So you all have heard of Engineer Prints, right?? Well, if not, get ready… because Engineer Prints are going to be life changing, literally! …well, maybe just for me. I have so many ideas swirling around in my head. But today I wanted to share with you the Engineer Print Chest I made for my mom for Mother’s Day!
This is so exciting! So, first off, “What’s an Engineer Print?” you ask. Basically, its a (SUPER CHEAP) extra large black and white copy, designed for blueprints. I ordered mine on-line from Staples (here’s the special link) and it was ready for pick up the SAME DAY!!! For my project, I chose the smallest of the three sizes:
18″ x 24″ $1.79
24″ x 36″ $3.59
36″ x 48″ $7.59
I really wanted to use this photo of my Grandpa Jerry on his tractor. I think I was in 3rd grade when this photo was taken. It’s a special picture, because my Grandpa LOVED his tractor!! It’s a Ford 8N, and I know this because my Grandpa taught me to count the lugs on the rear tires. His tractor has 8 lugs = 8N. (Which you can’t really use that as a rule of thumb, because the 8N replaced the 9N & 2N which had only 6 lugs- don’t ask me why I know all this useless info!) Growing up, I can remember riding all over The Acres’ on the fender of that tractor! In fact, when I was about to turn 16 and getting ready to take the exam for my Driver’s License, my Grandpa made me practice for hours on his tractor! It would always pop out of reverse- but still, I could parallel park that thing like it was nobody’s business!

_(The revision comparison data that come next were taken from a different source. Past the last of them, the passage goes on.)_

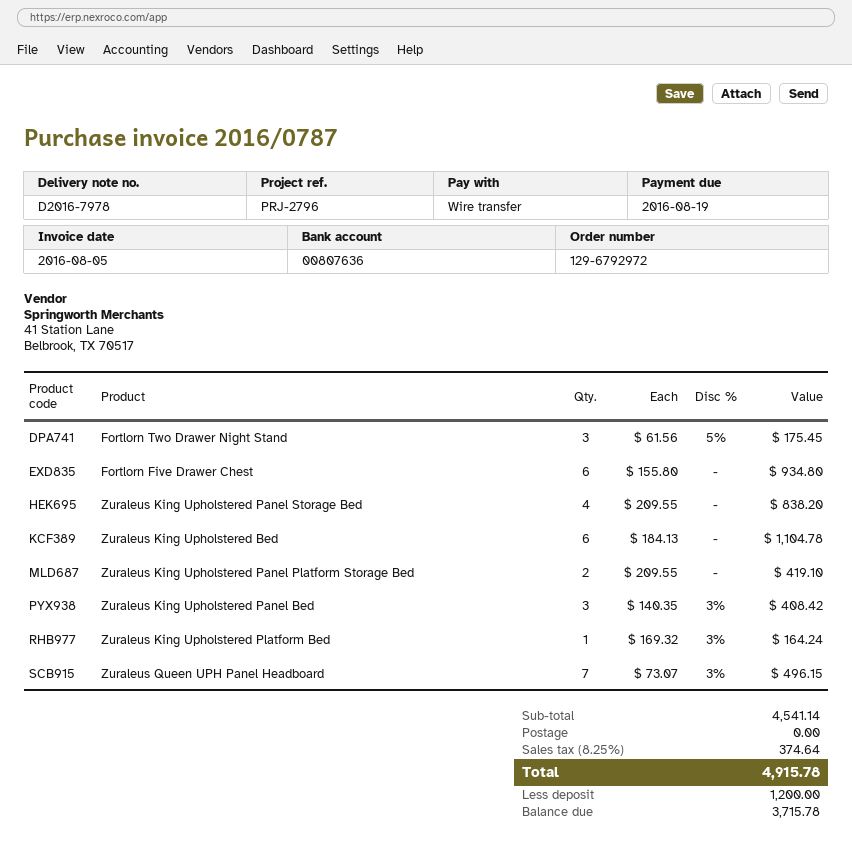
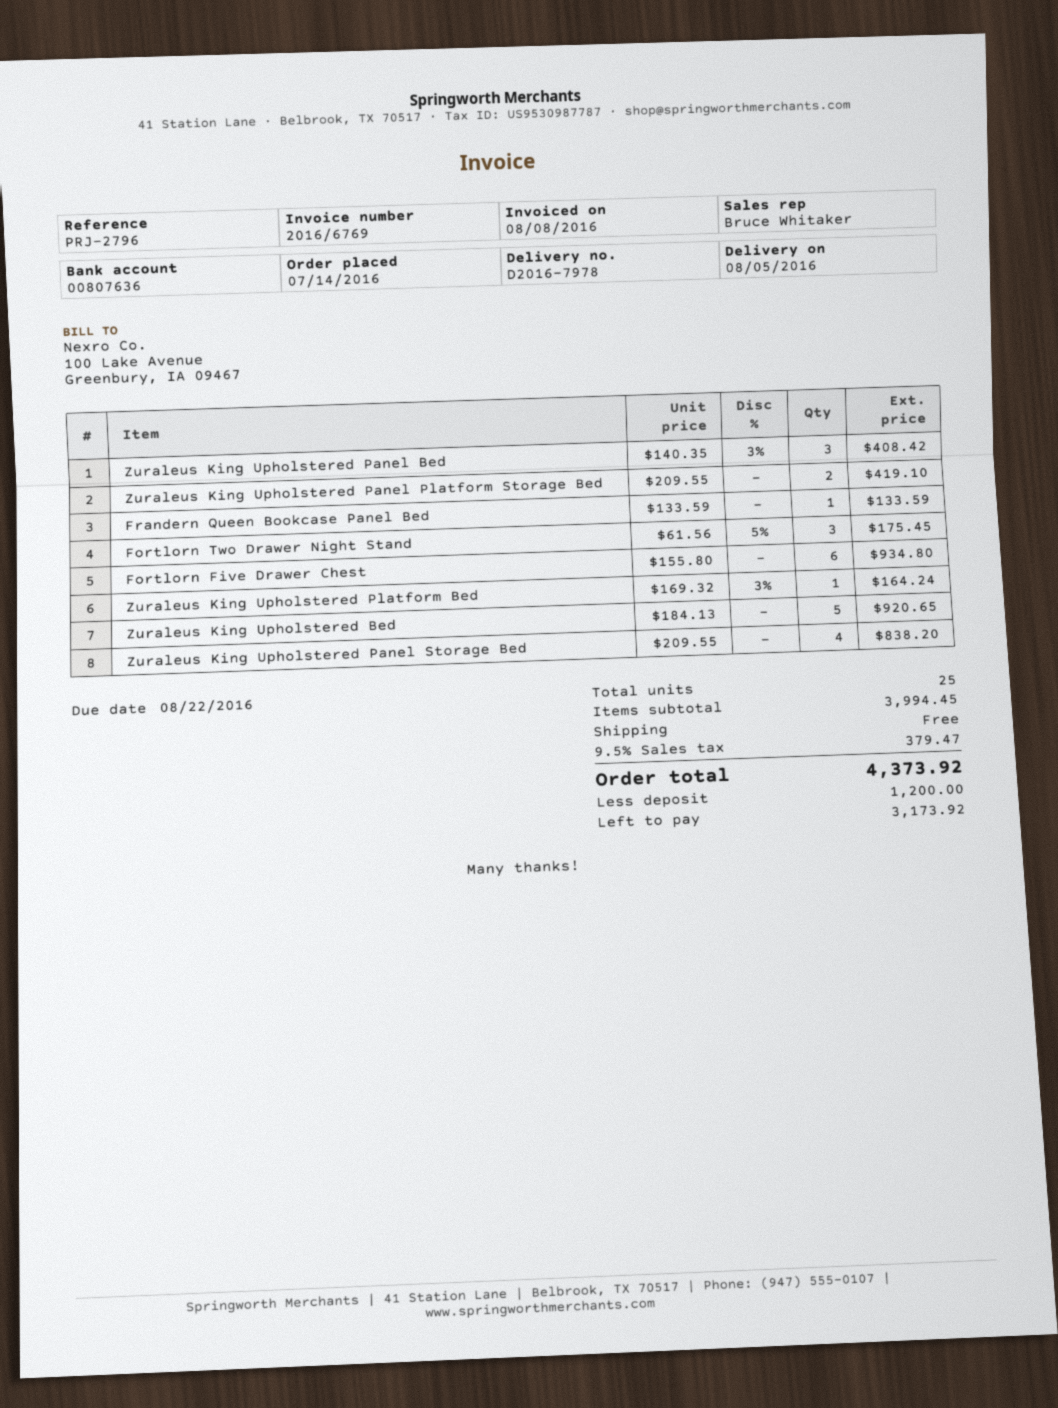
invoice number: 2016/0787 -> 2016/6769
invoice date: 2016-08-05 -> 2016-08-08
due date: 2016-08-19 -> 2016-08-22
Zuraleus King Upholstered Bed: 6 x 184.13 = 1104.78 -> 5 x 184.13 = 920.65
Zuraleus Queen UPH Panel Headboard: 7 x 73.07 - 3% = 496.15 -> none
Frandern Queen Bookcase Panel Bed: none -> 1 x 133.59 = 133.59
subtotal: 4541.14 -> 3994.45
tax: 8.25% = 374.64 -> 9.5% = 379.47
total: 4915.78 -> 4373.92
balance: 3715.78 -> 3173.92

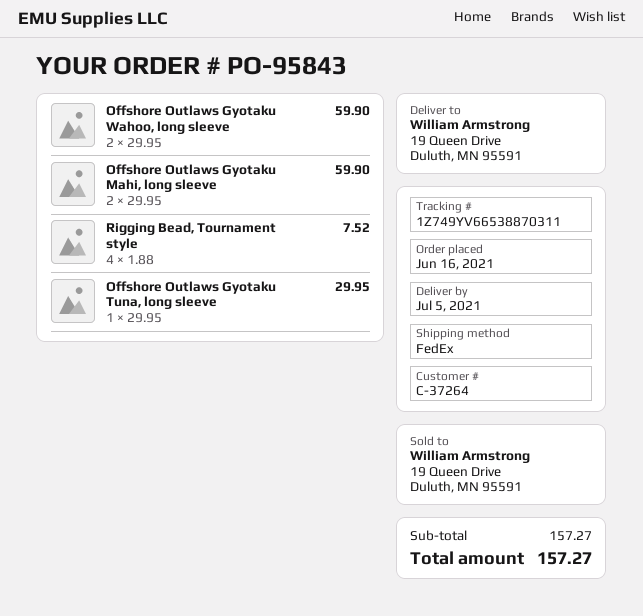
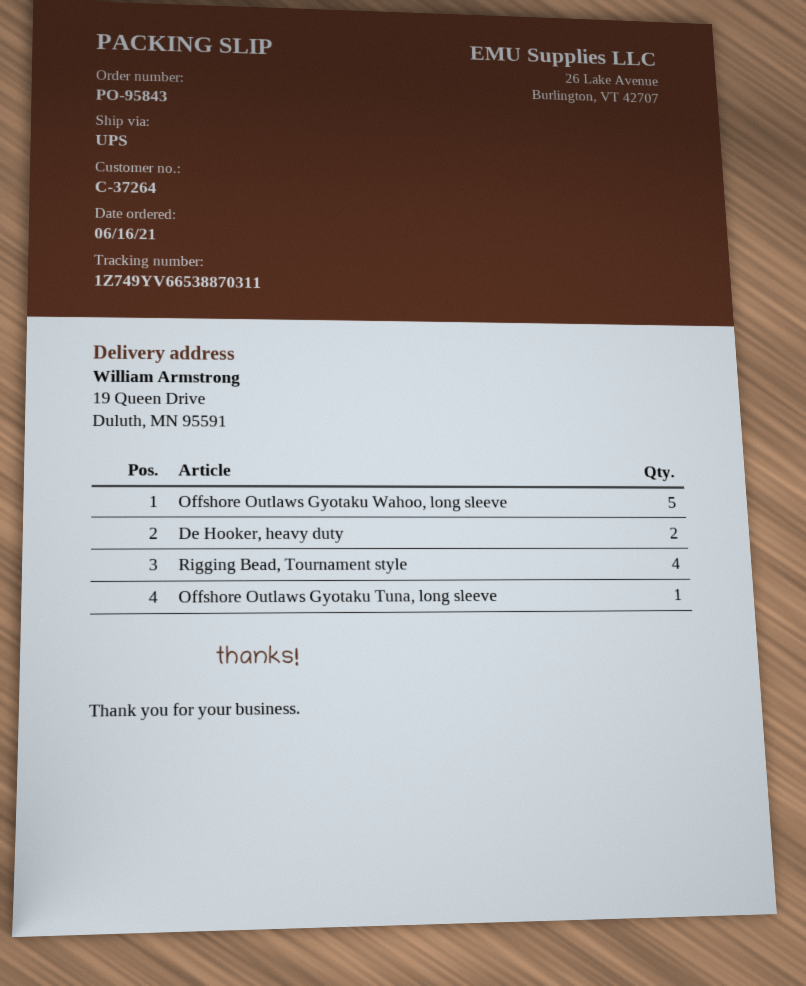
shipping method: FedEx -> UPS
Offshore Outlaws Gyotaku Wahoo, long sleeve: 2 -> 5
Offshore Outlaws Gyotaku Mahi, long sleeve: 2 -> none
De Hooker, heavy duty: none -> 2

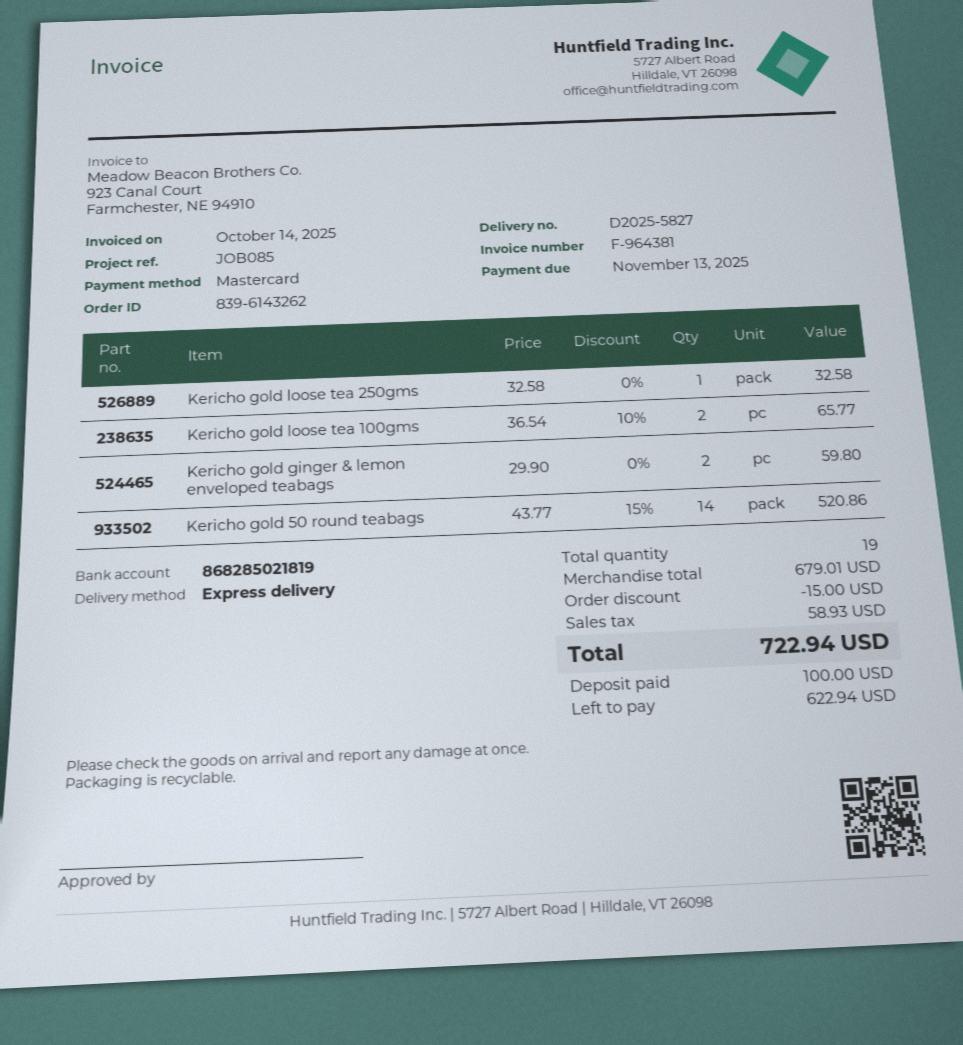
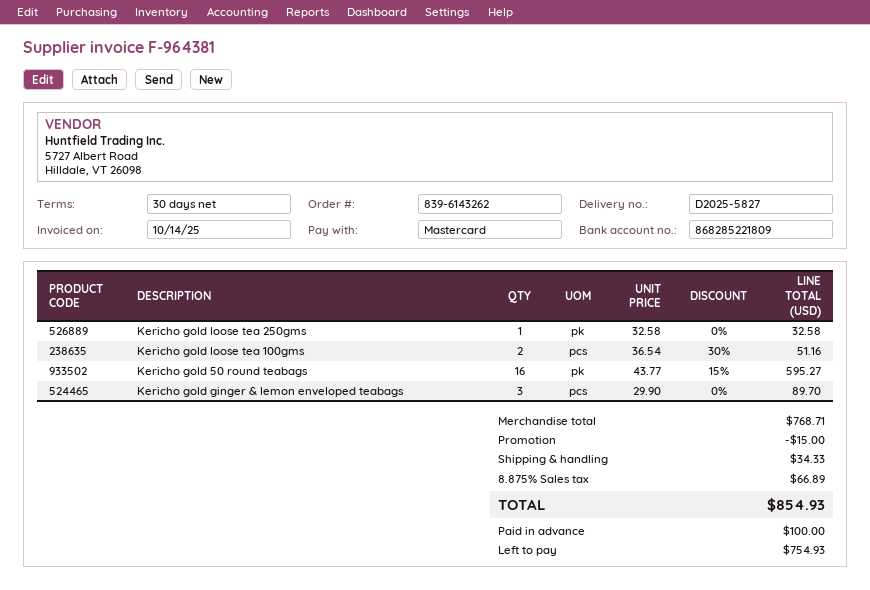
bank account: 868285021819 -> 868285221809
Kericho gold loose tea 100gms: 2 x 36.54 - 10% = 65.77 -> 2 x 36.54 - 30% = 51.16
Kericho gold ginger & lemon enveloped teabags: 2 x 29.90 = 59.80 -> 3 x 29.90 = 89.70
Kericho gold 50 round teabags: 14 x 43.77 - 15% = 520.86 -> 16 x 43.77 - 15% = 595.27
subtotal: 679.01 -> 768.71
shipping: none -> 34.33
tax: 58.93 -> 66.89
total: 722.94 -> 854.93
balance: 622.94 -> 754.93

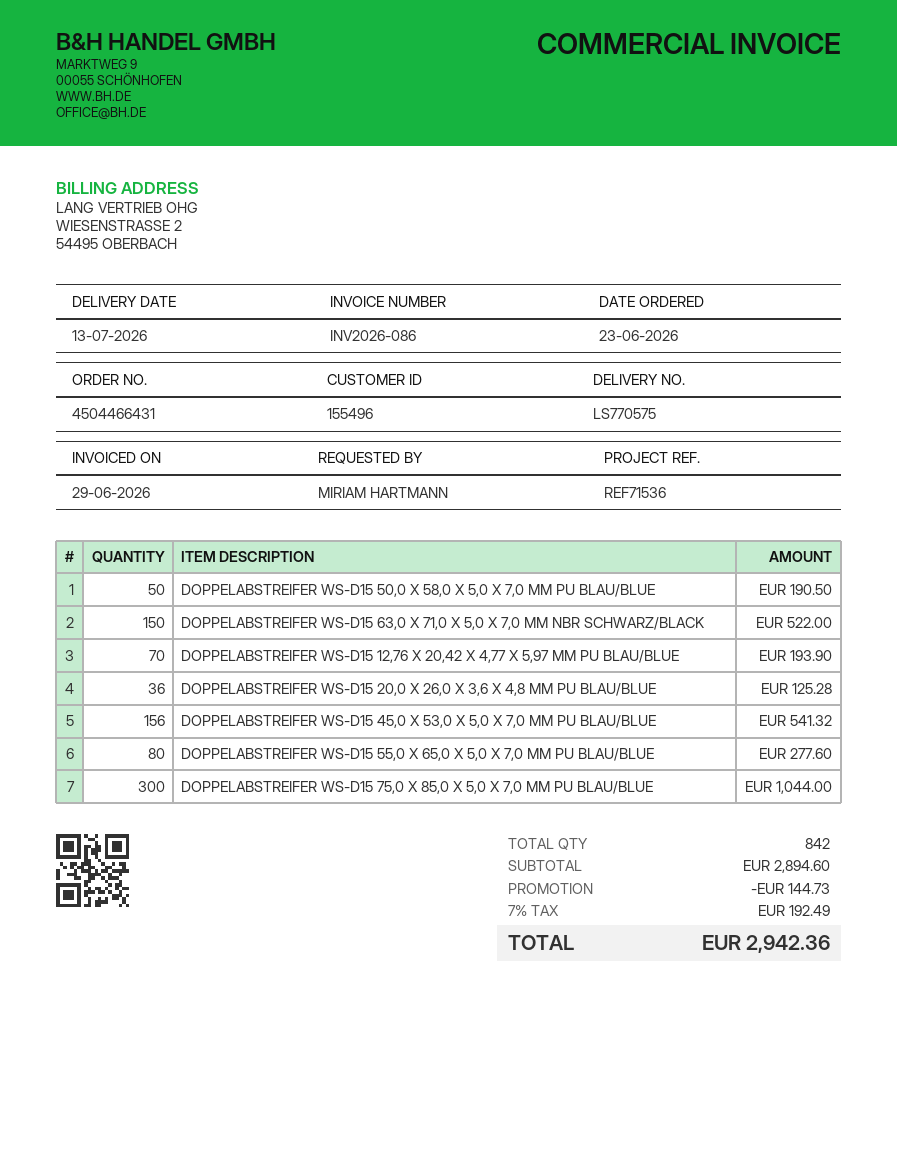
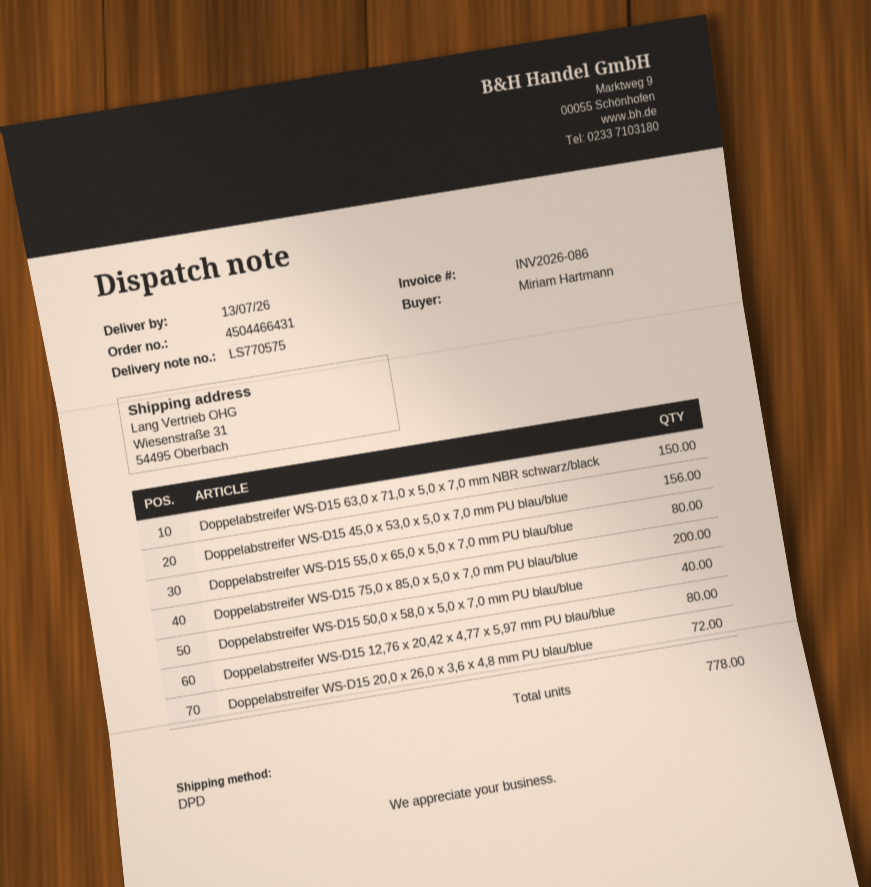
DOPPELABSTREIFER WS-D15 50,0 X 58,0 X 5,0 X 7,0 MM PU BLAU/BLUE: 50 -> 40
DOPPELABSTREIFER WS-D15 12,76 X 20,42 X 4,77 X 5,97 MM PU BLAU/BLUE: 70 -> 80
DOPPELABSTREIFER WS-D15 20,0 X 26,0 X 3,6 X 4,8 MM PU BLAU/BLUE: 36 -> 72
DOPPELABSTREIFER WS-D15 75,0 X 85,0 X 5,0 X 7,0 MM PU BLAU/BLUE: 300 -> 200
total quantity: 842 -> 778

OK, back to this… When you upload your photo to the Staples website, it will warn you the print is not suitable for photos. Mine was just a copy of a photo I stole from my moms FaceBook, and I think it turned out fine! However, for best results, I’d recommend a high resolution photo, especially, if you are planning on ordering the larger sizes, as I can see where that may have been a problem.
I took all the doors off to prime an paint the armoire. Which I sprayed with my little Graco HVLP, and yes, it was dark. I decided to leave the vertical surfaces, and the interior in the Cherry finish, as I thought it would compliment beautifully with the green shade I chose.
Once he was finished with all the hard work, it was time for the fun part!! Here’s what the Engineer Print looks like, next to the armoire doors. You can see it was plenty big enough to completely cover them.
The supplies I used for this project were:
- Engineer Print
- Super 77 Spray Adhesive
- Rust-oleum Crystal Clear Enamel
- Parchment Paper / Wax Paper
- Photo Texture Cream (not pictured) Note: I decided not to go with Mod Podge for this project, as I found Texture Cream to have a less wrinkling effect.
- Exacto Blade
- Credit Card or Vinyl Smoother
- Sand Paper
So first, I roughly estimated the placement of the photo on the doors and trimmed it, leaving about an inch excess all the way around. I had to pay special attention to the door seams and the knob placement. I didn’t want a big ‘ole brass handle in the middle of my Grandpa’s forehead!
Then I lightly sprayed the front of the Engineer Print with the Rust-oleum Crystal Clear. I wanted to “set” the ink so it wouldn’t smear and it also seal the paper a little to try and avoid any wrinkling.
Next, I sprayed the armoire doors with the Super 77 Adhesive. I carefully lined up the Engineer Print in the location I wanted on the doors. Then I placed the parchment paper over the Engineer Print and used my drivers license to smooth all the wrinkles and air bubbles out. The wax paper protects the print from ripping or tearing during the smoothing process.
Next, I used my Exacto blade to cut the door seam and carefully trim around the doors beveled edges. I sprayed another light coat of of the Crystal Clear. After it was completely dry, I sanded the paper edges to blend and smooth the cuts.
This is where you would normally apply Mod Podge over the top of your decoupage project. But because the Engineer Print is so thin, I was concerned with wrinkling. That’s where Texture Cream by Poppy Seed Projects comes in. There are no directions on my jar, so I looked it up on their website, which clearly states “Not recommended for use on photos printed from a computer printer” Being the outlaw that I am, that seemed like a green light to me!!
OK, I have a confession to make… I wanted the picture of my Grandpa to be off-center, so he would be mostly on one door and not cut in half. This could not be done because there was not enough image on the left side of the original photo. So I had to cheat it a little and use a scrap strip that was previously trimmed and hand painted part of the left door… See it? Not Painted = no tractor front, Painted = tractor front! I also blended in the trees so you couldn’t see the seam. Shhhh… don’t tell my mom, she’ll never notice!!
I hope I have inspired you to create your own treasured keepsake. Have you experimented yet with Engineer Prints?
Please share with me your ideas and experiences!